Considerable progress has been made in elucidating the neural pathways underlying conditioned fear in animals. This work has implicated circuits centered around the amygdala, and interactions between the amygdala, hippocampus and medial frontal cortex (mPFC), in the acquisition and/or expression of different aspects of conditioned fear. Research in humans has confirmed essential aspects of the animal work. Further, the same trio of brain regions (amygdala, hippocampus, mPFC) are also implicated in the regulation of stress hormones and are also often altered in patients with fear/anxiety disorders. The overall hypothesis guiding research in the Center for the Neuroscience of Fear and Anxiety (CNFA) is that the effects of stress on fear circuits in animals mimics changes that occur in the brains of patients with fear-related disorders relative to healthy controls. To test and explore the implications of this hypothesis, we use the same behavioral paradigm, fear conditioning, to study rats, normal humans, and patients with fear disorders.
The aim of the animal work is to examine the effects of stress on the behavioral functions, physiology, and morphology of fear circuits.

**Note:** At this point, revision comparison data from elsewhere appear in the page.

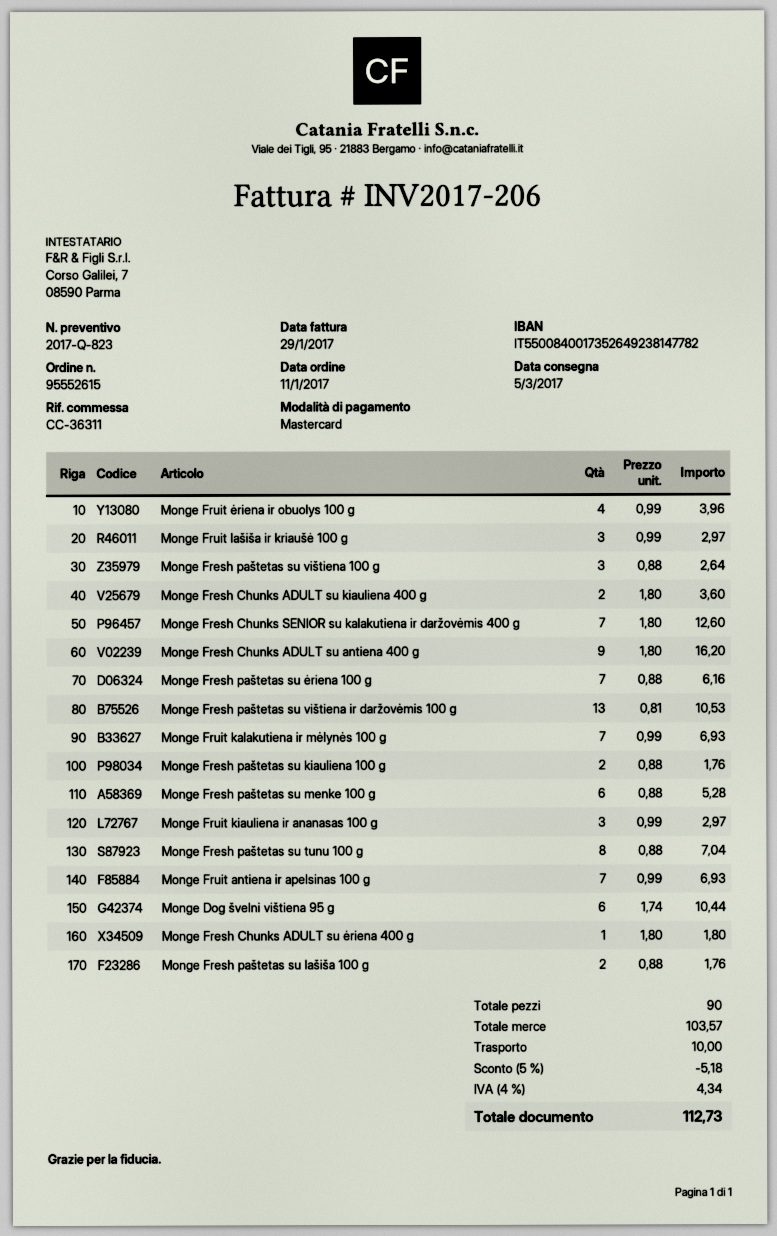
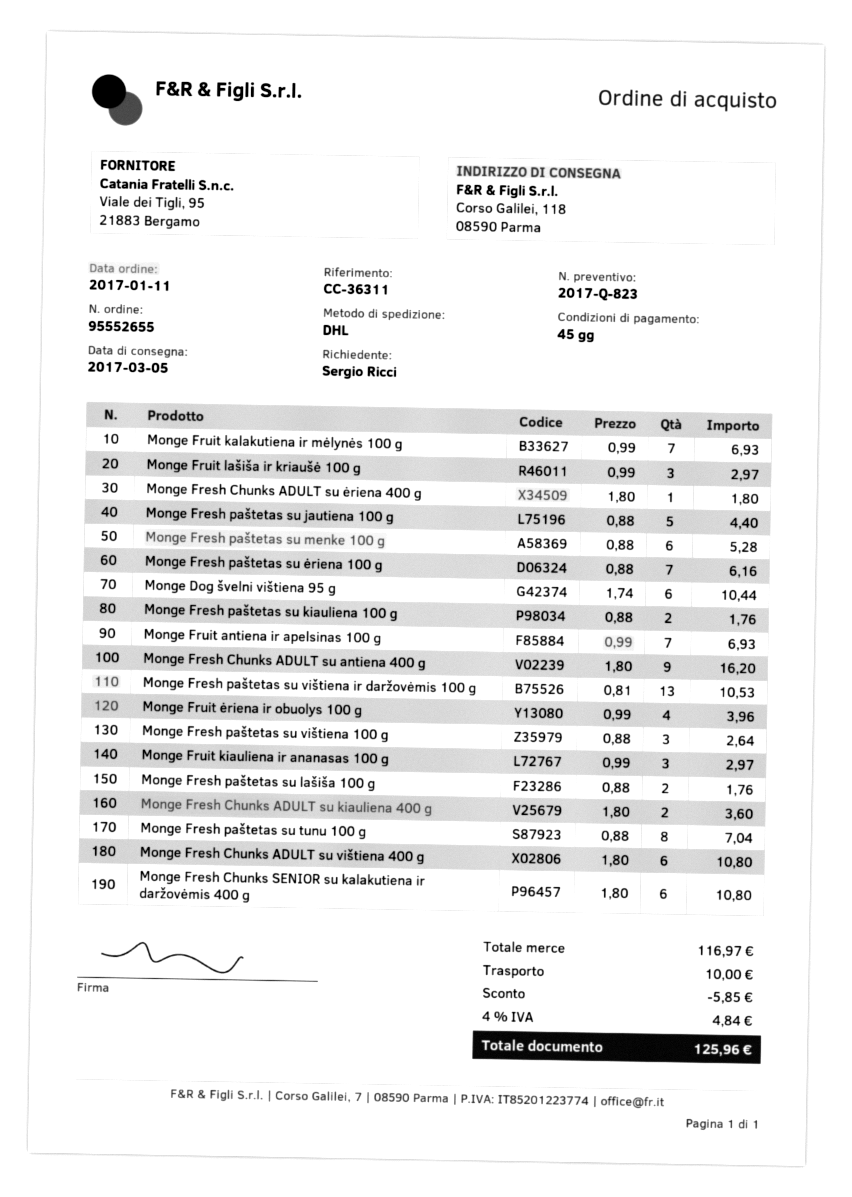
order number: 95552615 -> 95552655
Monge Fresh Chunks SENIOR su kalakutiena ir daržovėmis 400 g: 7 x 1.80 = 12.60 -> 6 x 1.80 = 10.80
Monge Fresh paštetas su jautiena 100 g: none -> 5 x 0.88 = 4.40
Monge Fresh Chunks ADULT su vištiena 400 g: none -> 6 x 1.80 = 10.80
subtotal: 103.57 -> 116.97
discount: 5.18 -> 5.85
tax: 4% = 4.34 -> 4% = 4.84
total: 112.73 -> 125.96

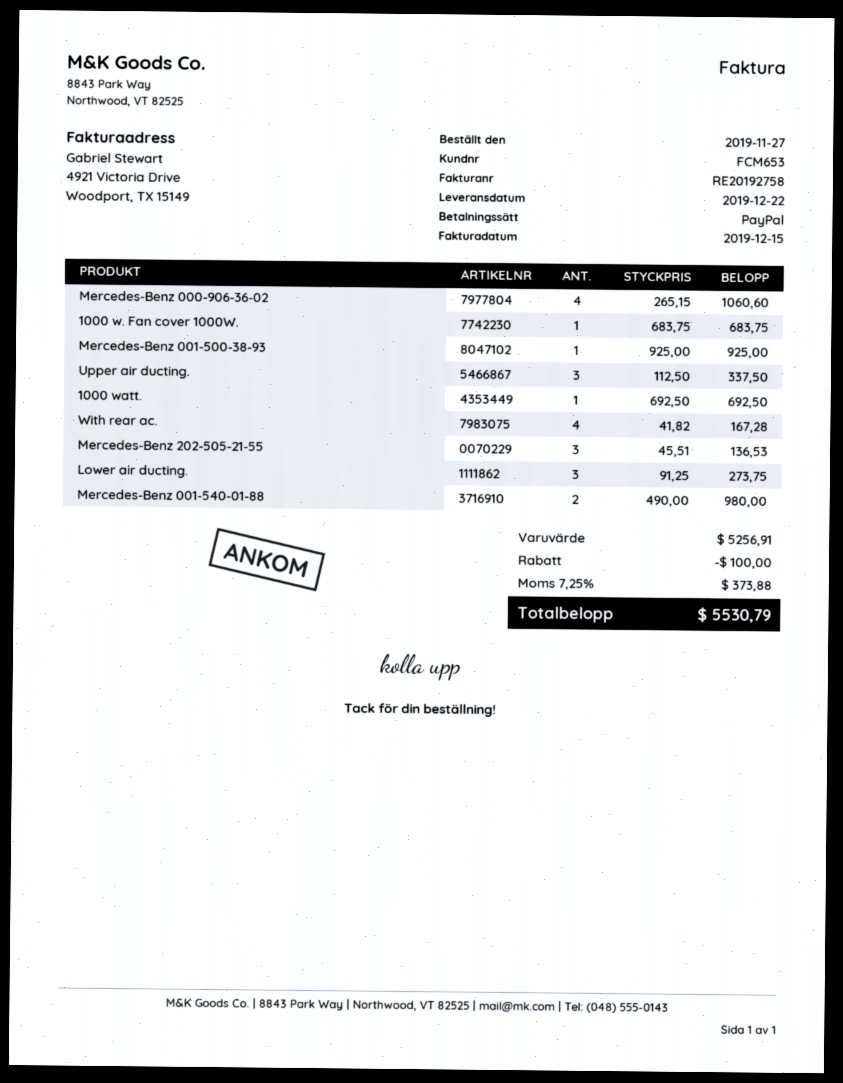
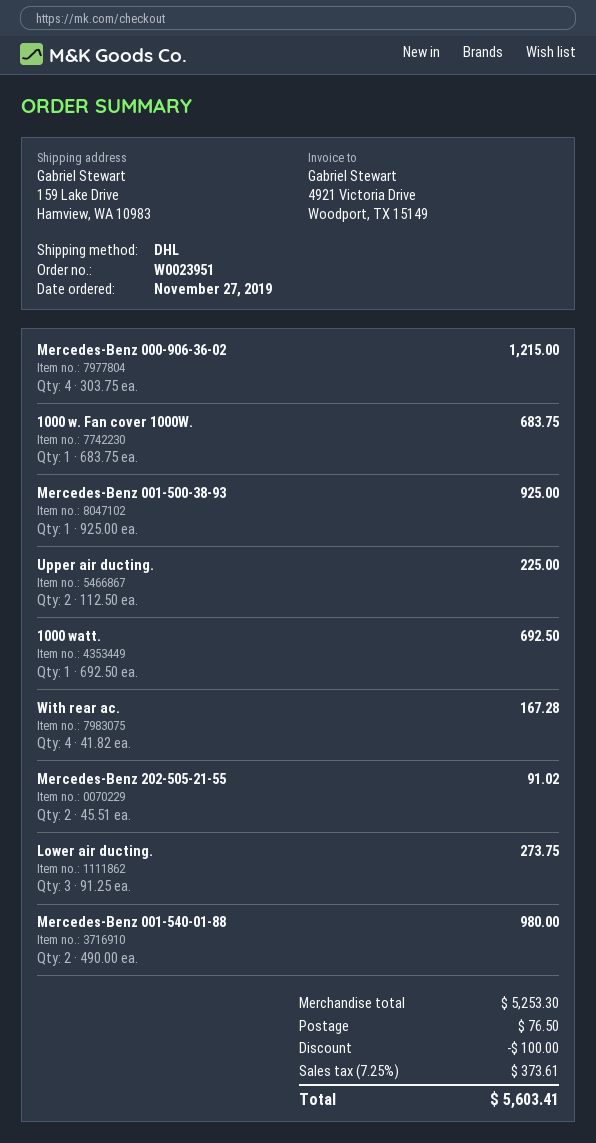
Mercedes-Benz 000-906-36-02: 4 x 265.15 = 1060.60 -> 4 x 303.75 = 1215.00
Upper air ducting.: 3 x 112.50 = 337.50 -> 2 x 112.50 = 225.00
Mercedes-Benz 202-505-21-55: 3 x 45.51 = 136.53 -> 2 x 45.51 = 91.02
subtotal: 5256.91 -> 5253.30
shipping: none -> 76.50
tax: 7.25% = 373.88 -> 7.25% = 373.61
total: 5530.79 -> 5603.41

The aim of the studies of normal humans is to use behavioral methods and fMRI to extend our understanding of fear mechanisms in the human brain and to develop new probes for testing patients with fear disorders. And the aim of the studies of patients with fear disorders is to determine whether the patterns of functional brain activation during fear in healthy humans are altered in patients with fear disorders, and whether these alterations are consistent with the effects of stress on fear circuits, as determined in the animal work. In pursuing these goals, several new themes will also be pursued across the various projects, including an emphasis on questions about circuit interactions in fear, the role of individual and sex differences, and treatment related issues. Through this translational research we hope to reveal brain mechanisms that are altered in patients with fear/anxiety disorders and, in the long run, to identify new hypotheses about how to treat or prevent such disorders.